This resistance seemed to stem from a sense that "anti-Semitism" was dominating in yet another way -- that it really does get used to distract or shunt aside other more important conversations and thus preserves unjust domination. One questioner suggested that anti-Semitism was, comparatively speaking, not that important when "bombs were falling on Gaza" (what about when Gaza is "merely" occupied? Under blockade? Or when there are settlements in the West Bank?). Complaining about anti-Semitism is akin to crying "what about the menz!" Another spoke passionately about her experience being called a "self-hating" Jew and how alienated she was from counter-anti-Semitism discourse which she felt specifically targeted and demeaned her.

I don't want to give the short shrift to the real problem being raised here. The upshot of my argument with respect to the "bad faith" retort is basically that one shouldn't do it; that one should always take the claim seriously and give it serious analysis. One particularly cogent objection to this is that it doesn't account for the guy who says "men are the real oppressed group today!" Technically, that's a claim of structural oppression and under my theory we have to seriously engage with it, even though all we really want to do is roll our eyes and walk away. The suggestion, then, was that this should be restricted to claims by groups which really are oppressed. Then the debate over Jews becomes an empirical one -- are they more like Blacks or more like men? -- which can be separated out from the issue I'm describing. My problem with that suggestion, though, is that oppressive ideologies and prejudices also play powerful roles in constructing who we consider oppressed. This stands out with particular clarity for Jews, whose oppression has regularly taken the form precisely of allegations that they are an all-powerful world-dominating cabal. As my friend Phoebe Maltz Bovy put it, "Anti-Semites weren't - aren't - just people who think they're better than Jews. They're people who think they're being oppressed by Jews." Within this narrative of anti-Semitism, the idea of Jews as oppressed will be seen as patently, obviously ludicrous -- they are if anything the paradigmatic oppressor. Trusting people's pre-discussion intuitions on whether Jews are oppressed is not, I think, going to go all that well. And this empirical debate over "are Jews oppressed" will never kick off if the claim can legitimately be brushed aside as clearly absurd -- if the "bad faith" response is accepted as a response when the group "obviously" isn't oppressed.
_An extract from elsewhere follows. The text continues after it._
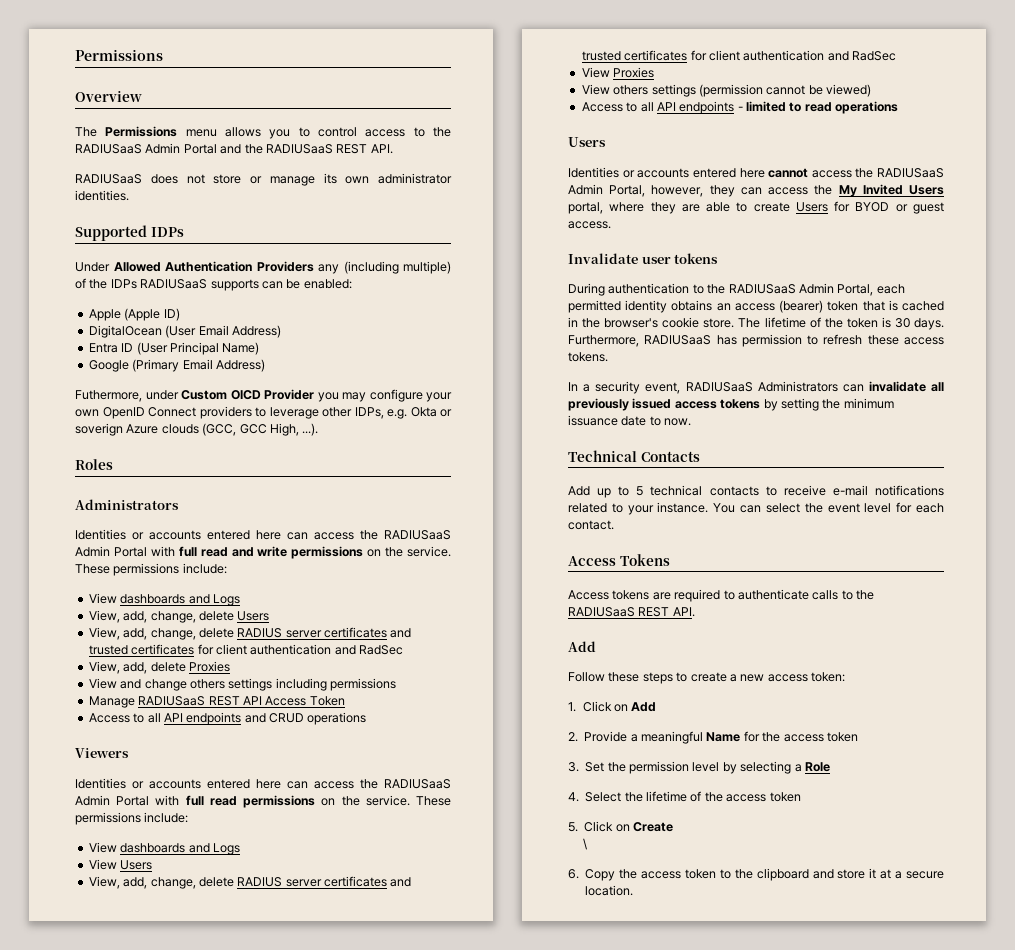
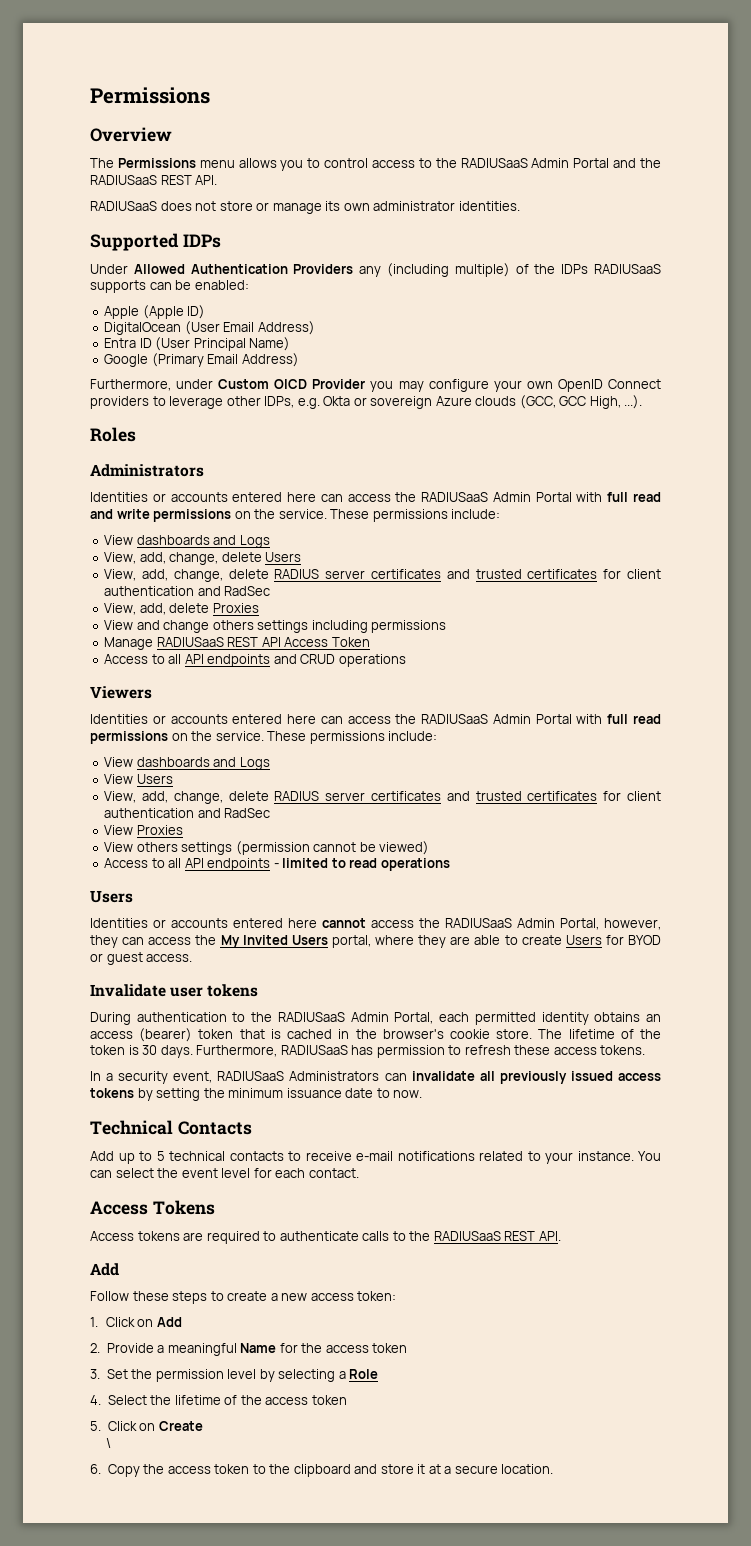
- Futhermore, under Custom OICD Provider you may configure your own OpenID Connect providers to leverage other IDPs, e.g. Okta or soverign Azure clouds (GCC, GCC High, ...).
+ Furthermore, under Custom OICD Provider you may configure your own OpenID Connect providers to leverage other IDPs, e.g. Okta or sovereign Azure clouds (GCC, GCC High, ...).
One possible solution is simply to swallow it -- yes, we need to take even the "men are oppressed" claim seriously, because at least as a threshold issue it's just that important to make sure we're duly attentive to all possible oppressions and we shouldn't have any real confidence in our pre-figured notions about who is oppressed and who isn't. I might actually be less unhappy with this result than most of my peers seem to be. In part, this is because I really am skeptical of our ability to ex ante identify oppressed groups with confidence; I think we're far more likely to have false negatives than false positives. And in part I suspect this stems from my legal background, where to some extent we really do have to just accept our duty to investigate whatever claim walks in the courthouse door. As much as I recognize that we have limited discursive resources, at the same time any remotely useful practice of moral deliberation is going to require us to have to walk and chew gum at the same time. When people act as if thinking two thoughts at once is one to many, that begins to sound less like preserving scarce deliberative resources and more like there are certain thoughts they'd rather not risk thinking.
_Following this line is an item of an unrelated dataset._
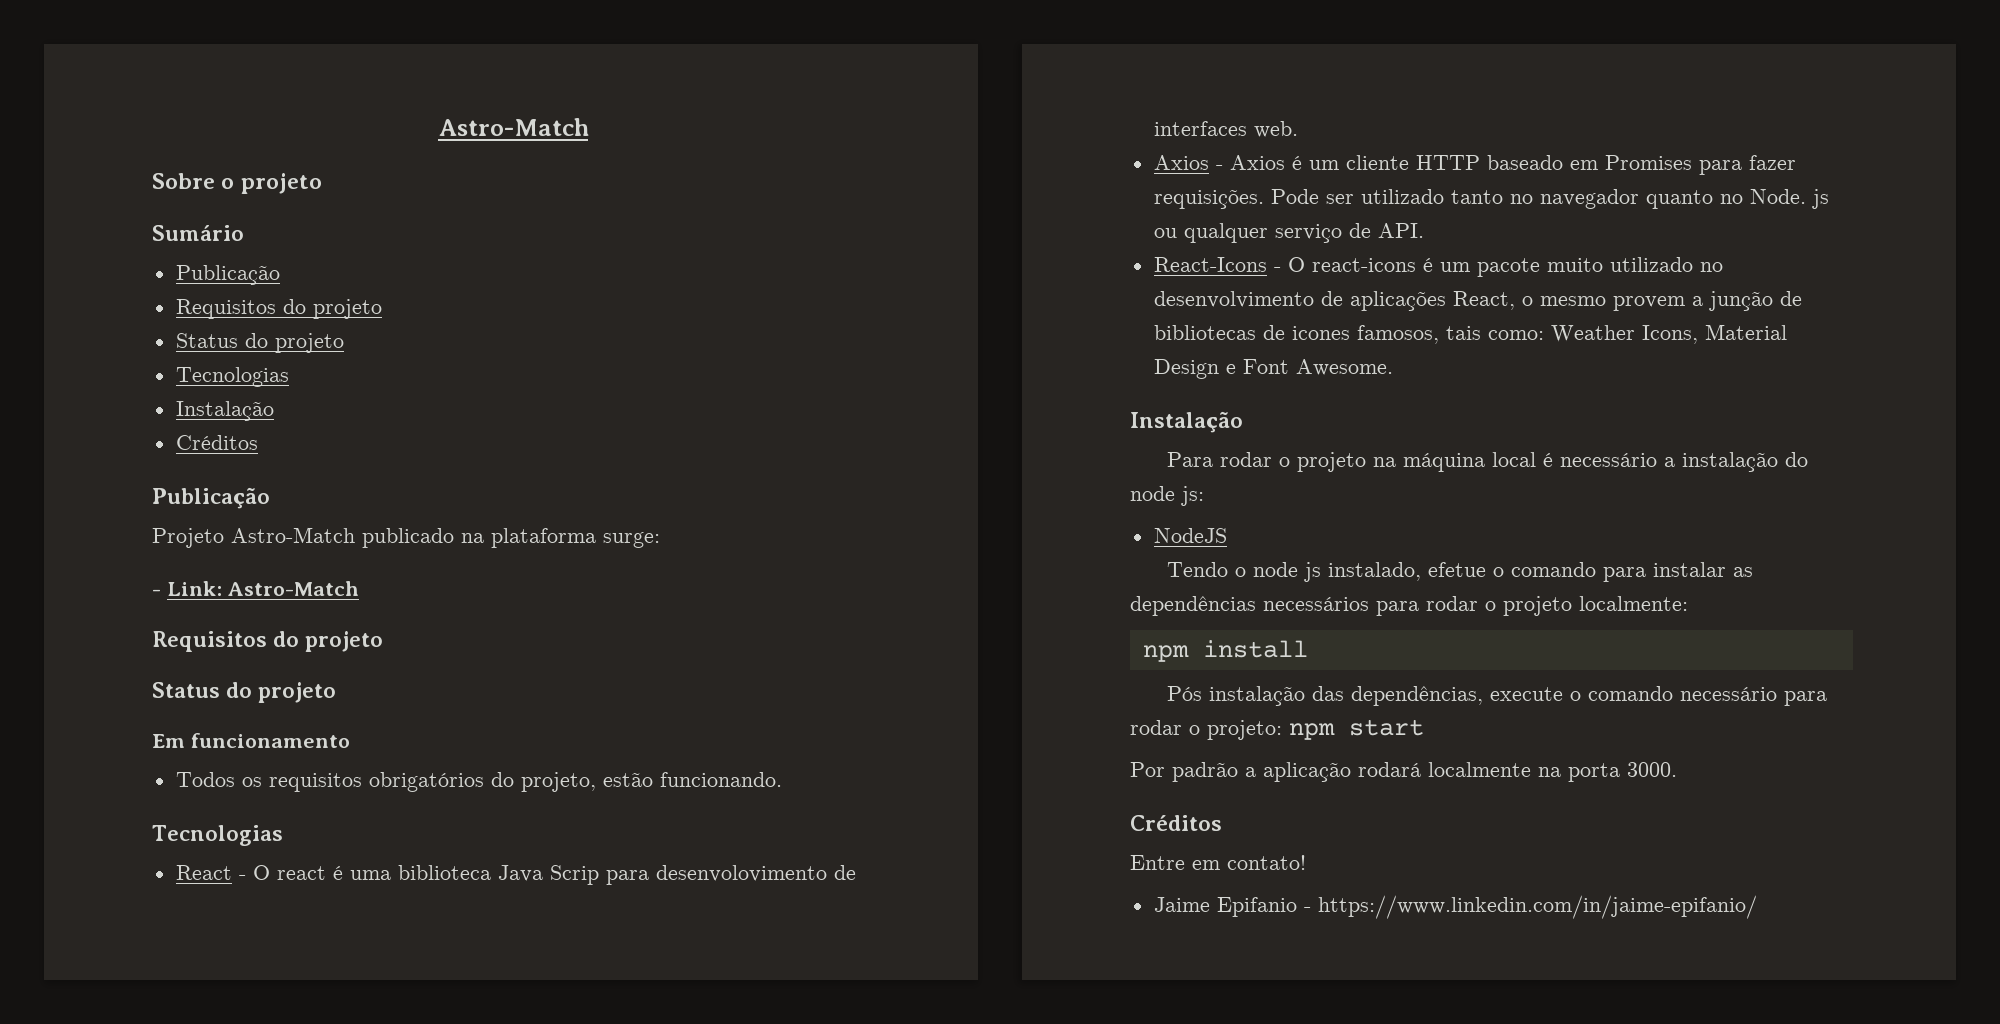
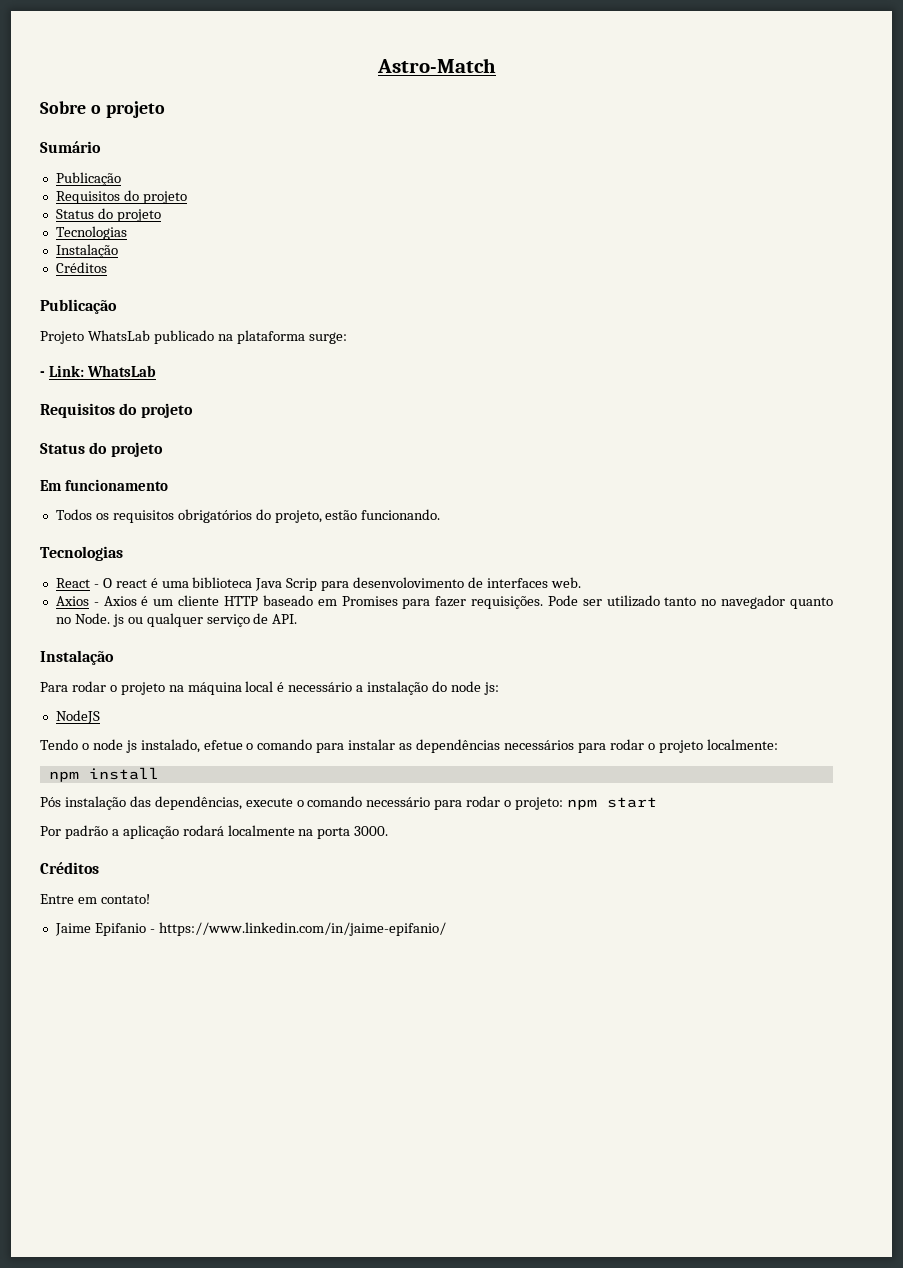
- Projeto Astro-Match publicado na plataforma surge:
+ Projeto WhatsLab publicado na plataforma surge:
- - Link: Astro-Match
+ - Link: WhatsLab
- React-Icons - O react-icons é um pacote muito utilizado no desenvolvimento de aplicações React, o mesmo provem a junção de bibliotecas de icones famosos, tais como: Weather Icons, Material Design e Font Awesome.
A second solution, which in some ways might be better but perhaps does not completely solve the problem, is to limit the obligation to claims by historically oppressed groups. I actually switched to this language at one point in my Q&A and was later congratulated for my savvy "rhetorical move" -- "historical oppression" instead of "present oppression." But I think this actually could work as a limiting principle. On the one hand, the verifiable and accepted existence of historical oppression at the very least demonstrates that such oppression is a live possibility that is worth looking into. And on the other hand, a lot of the bad faith response in this context accepts the reality of the historical oppression, it just denies its continuation ("racism was bad, but now it's over"). The empirical debate over the status of Jews, after all, is less "are they oppressed" and more "are they still oppressed", and that seems to be qualitatively different from the case of men.
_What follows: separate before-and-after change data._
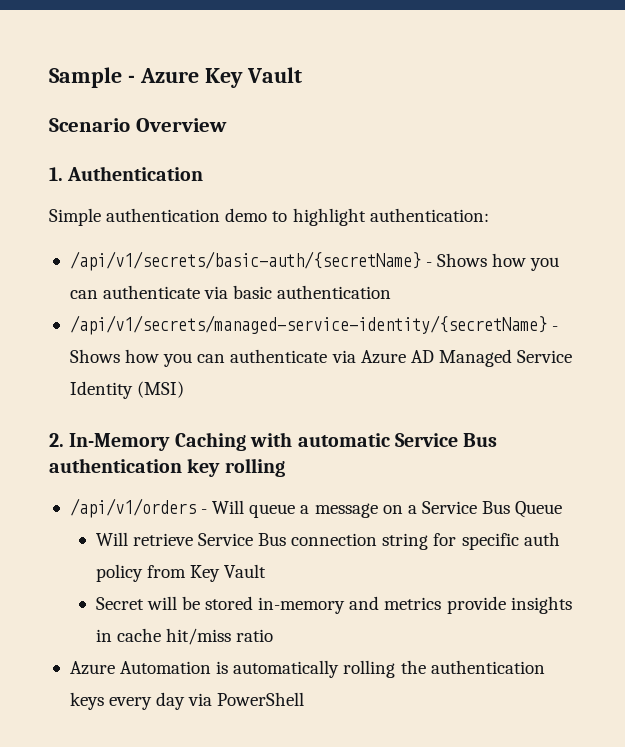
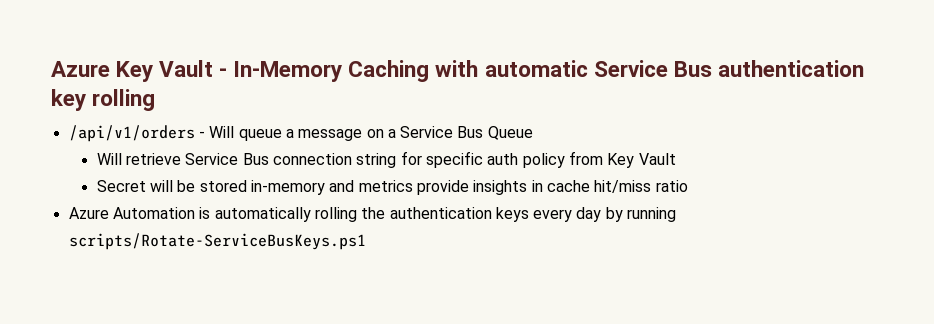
- Sample - Azure Key Vault
- Scenario Overview
- 1. Authentication
- Simple authentication demo to highlight authentication:
- /api/v1/secrets/basic-auth/{secretName} - Shows how you can authenticate via basic authentication
- /api/v1/secrets/managed-service-identity/{secretName} - Shows how you can authenticate via Azure AD Managed Service Identity (MSI)
- 2. In-Memory Caching with automatic Service Bus authentication key rolling
+ Azure Key Vault - In-Memory Caching with automatic Service Bus authentication key rolling
- Azure Automation is automatically rolling the authentication keys every day via PowerShell
+ Azure Automation is automatically rolling the authentication keys every day by running scripts/Rotate-ServiceBusKeys.ps1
I concluded my talk by explaining why I believed the "bad faith" charge is "dominating speech" in a very literal sense: it takes an important claim, one which should occupy our attention as citizens concerned about fairness and equality, and removes it from the realm of legitimate conversation. The bad faith response dominates speech about discrimination. In some sense, this effort to squeeze in anti-Semitism talk as a valid entrant into this larger discourse is about whether anti-Semitism, specifically, can be so dominated. The historical exclusion of Judaic Studies from the broader currents of oppression-discourse -- work that has been so powerful and so influential and done so much good in the world -- is the norm, and efforts to resist this domination remain at the margins. The people I was in conversation with perhaps didn't agree that this was a problem or that it should change. But they did engage with me honestly, substantively, and productively on this question. They were at least willing to discuss whether they should be willing to discuss anti-Semitism. Put that way it seems like a very small victory. But I was, as I said, quite giddy about it. It meant quite a lot.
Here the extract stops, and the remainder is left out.